Pour notre démonstration, nous avons décidé de regrouper toutes les propriétés organoleptiques sous une seule catégorie – voire une seule caractéristique de qualité « propriétés organoleptiques » – parce qu’elles sont sujettes à un même type de normalisation. En d’autres termes, le cahier des charges qui assure la crédibilité de la signalisation des propriétés organoleptiques est le même quelle que soit la propriété organoleptique en question – par exemple, un personnel spécialisé est requis indépendamment du fait qu’on veuille obtenir un yaourt épais ou liquide. Deux maillons de la chaîne de valeur sont concernés par le cahier des charges concernant cette caractéristique de qualité.
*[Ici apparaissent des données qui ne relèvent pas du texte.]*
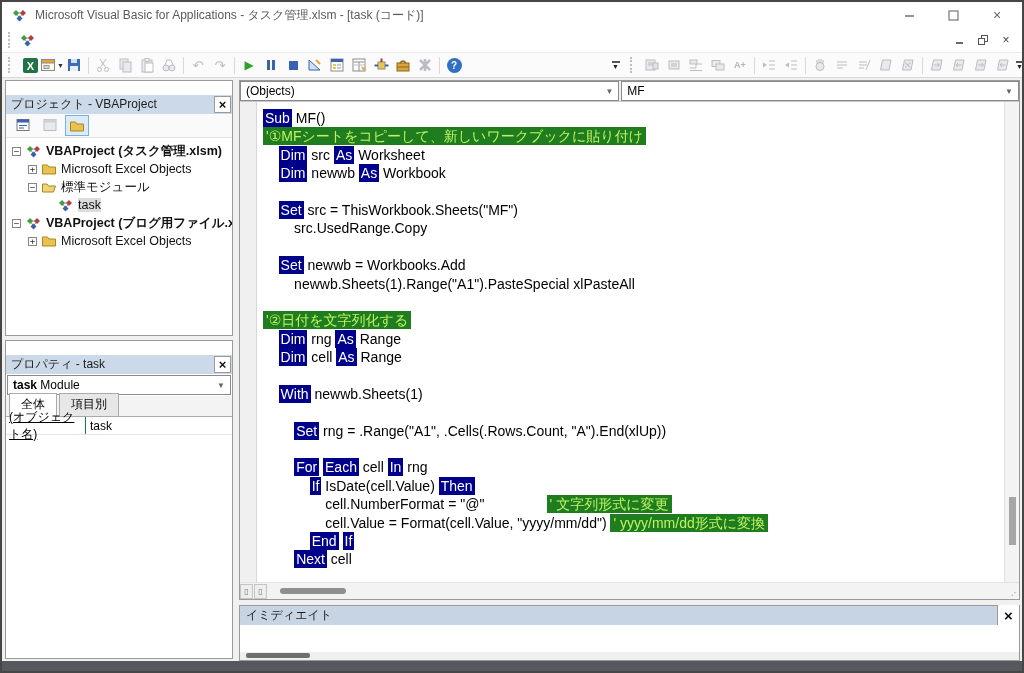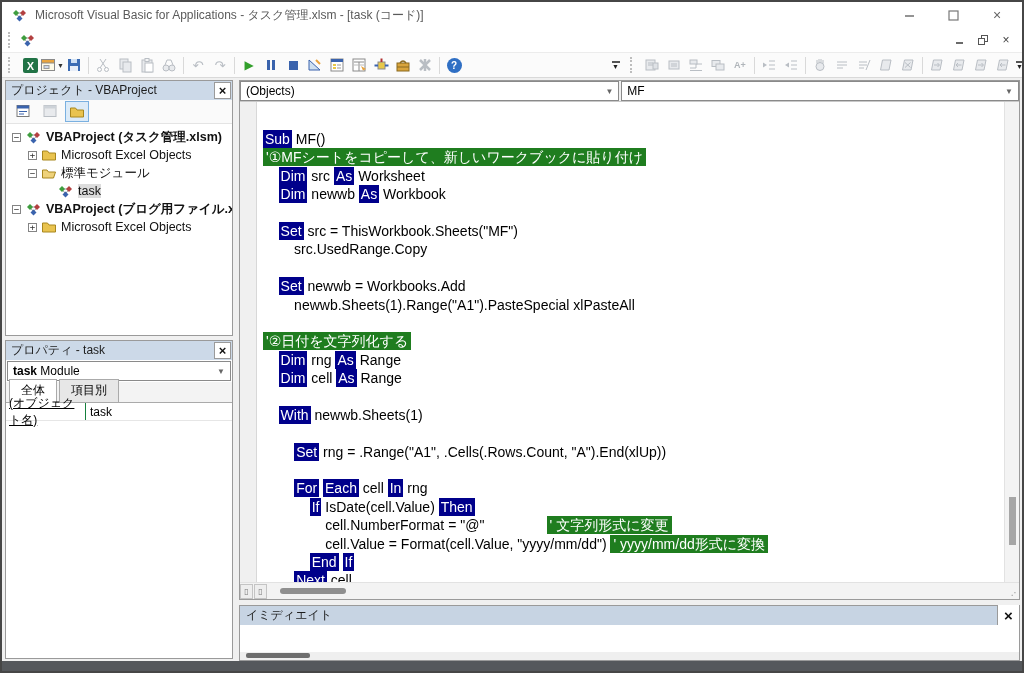"プロジェクト - VBAProject" .paneltitle { margin-top: none -> 14px }
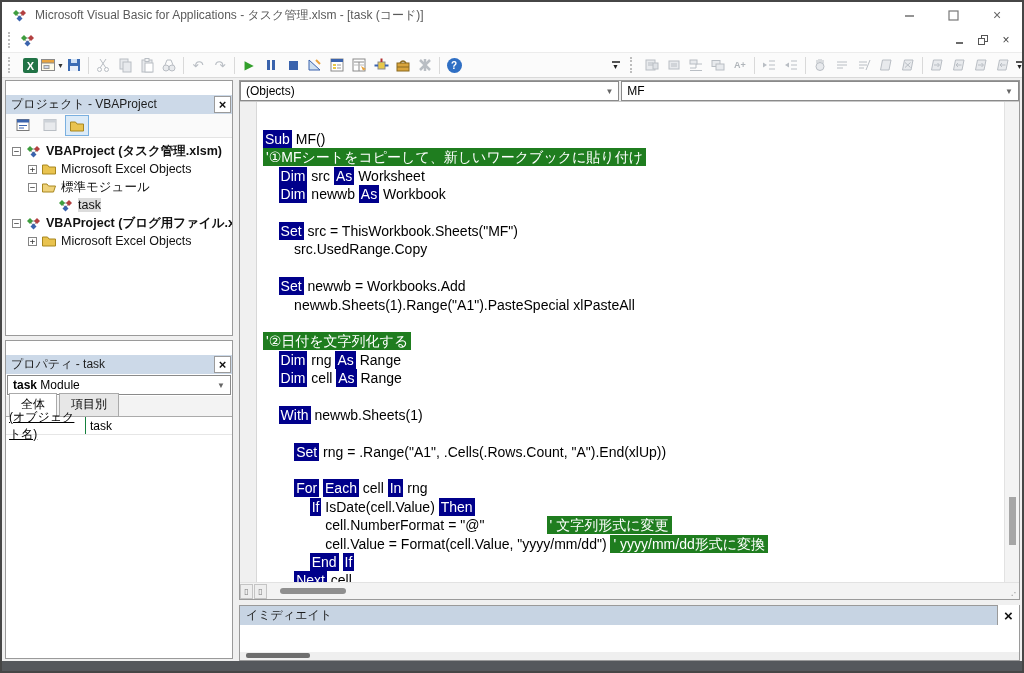"Sub MF()" .codearea { margin-top: 21px -> none }
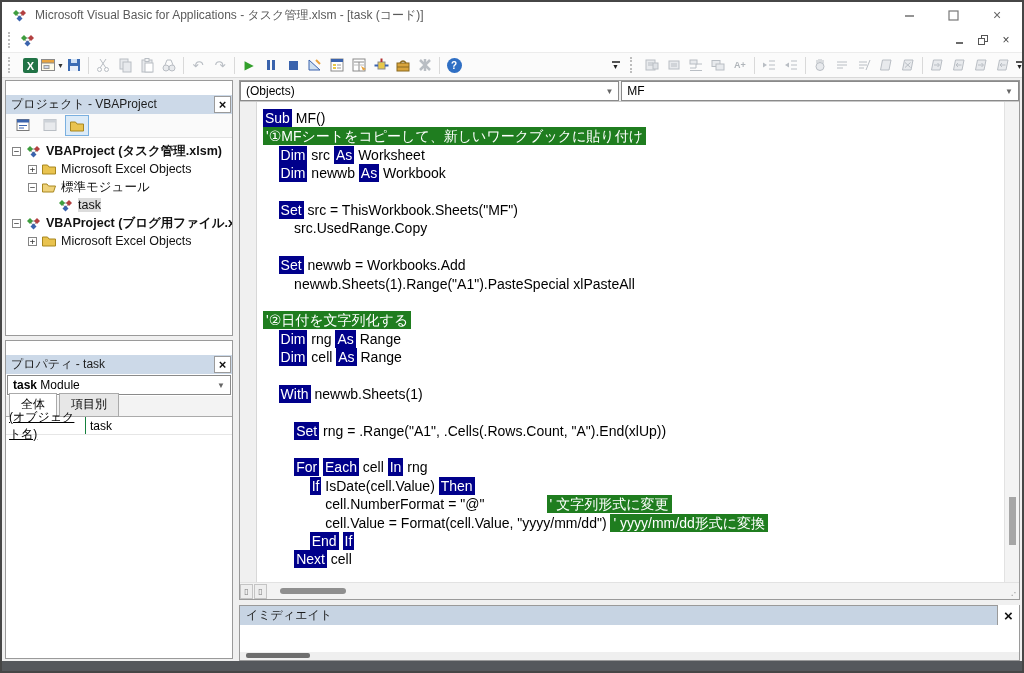"'①MFシートをコピーして、新しいワークブックに貼り付け" .cm { color: #ffffff -> #bef264 }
D’une part, au niveau de la transformation, les laiteries prennent soin à ce que leur personnel ait les compétences nécessaires pour

contrôler la qualité organoleptique des produits et à ce que l’équipement (instruments de mesure de la qualité, ingrédients utilisés) permette d’atteindre les propriétés désirées. D’autre part, au niveau de l’approvisionnement, les transactions avec les fournisseurs influent de manière importante. Les différents types (voire marques) de lait ne sont pas utilisés de manière indiscriminée, mais sont sélectionnés sur la base de leurs propriétés organoleptiques et de la réputation attachée à la marque. C’est ce qu’explicite, par exemple, le gérant d’une laiterie à propos de sa stratégie de qualité :

« Moi je travaille avec le lait LP [marque de lait en poudre], c’est le meilleur lait sur le marché. Il est onctueux… vous savez, le sénégalais ce qu’il cherche de son lait c’est qu’il soit un peu… un peu comme ça, regardez, un peu épais. Quand vous inclinez le verre le lait doit rester, ne doit pas descendre rapidement. Parce que quand on fait le laax [bouillie à base de mil et lait caillé] ou d’autres choses, le lait ne doit pas se disperser, doit rester là… ne doit pas aller des côtés. Mais pour ça il faut la bonne recette, ce n’est pas facile. Vous voyez, quand j’ai fait les formations on m’a dit que le lait doit être… enfin, quand vous mettez une tasse de lait en poudre, il faut mettre 7 tasses d’eau. Mais moi je ne respecte pas ça, je fais moins, sinon le lait devient trop liquide, comme de l’eau. Ça je l’ai appris par l’expérience, j’ai fait des tentatives, beaucoup de tentatives » (entretien 13.2, Volume II).

Les exigences des laiteries en termes de propriétés organoleptiques déterminent également l’utilisation exclusive ou combinée de lait local et lait en poudre, comme le souligne parfaitement un extrait de l’entretien avec le responsable de la transformation d’une laiterie de Dakar :

« S’il y a une chose [à laquelle on fait attention], c’est la texture qu’on va avoir. Avec le lait cru seulement, on ne peut pas avoir cette texture. Le sénégalais aime du lait qui est un peu consistant, ce qui fait du coup qu’avec du lait cru 100% on ne pourra pas avoir cette texture. […] Donc d’habitude on met 25% de lait cru, c’est tout juste pour obtenir la texture que je recherche. Le lait vient seulement pour apporter le goût de crème. L’avantage du lait en poudre est que c’est toujours… ça permet de garder cette exigence des sénégalais, les sénégalais ne veulent pas le lait qui est très liquide. Quand ils font le laax

d’habitude, ils veulent que le lait soit un peu consistant » (entretien 10.1, Volume II).

Nous aurons l’opportunité d’approfondir le sujet de la complémentarité de lait local et lait en poudre dans le Chapitre VI.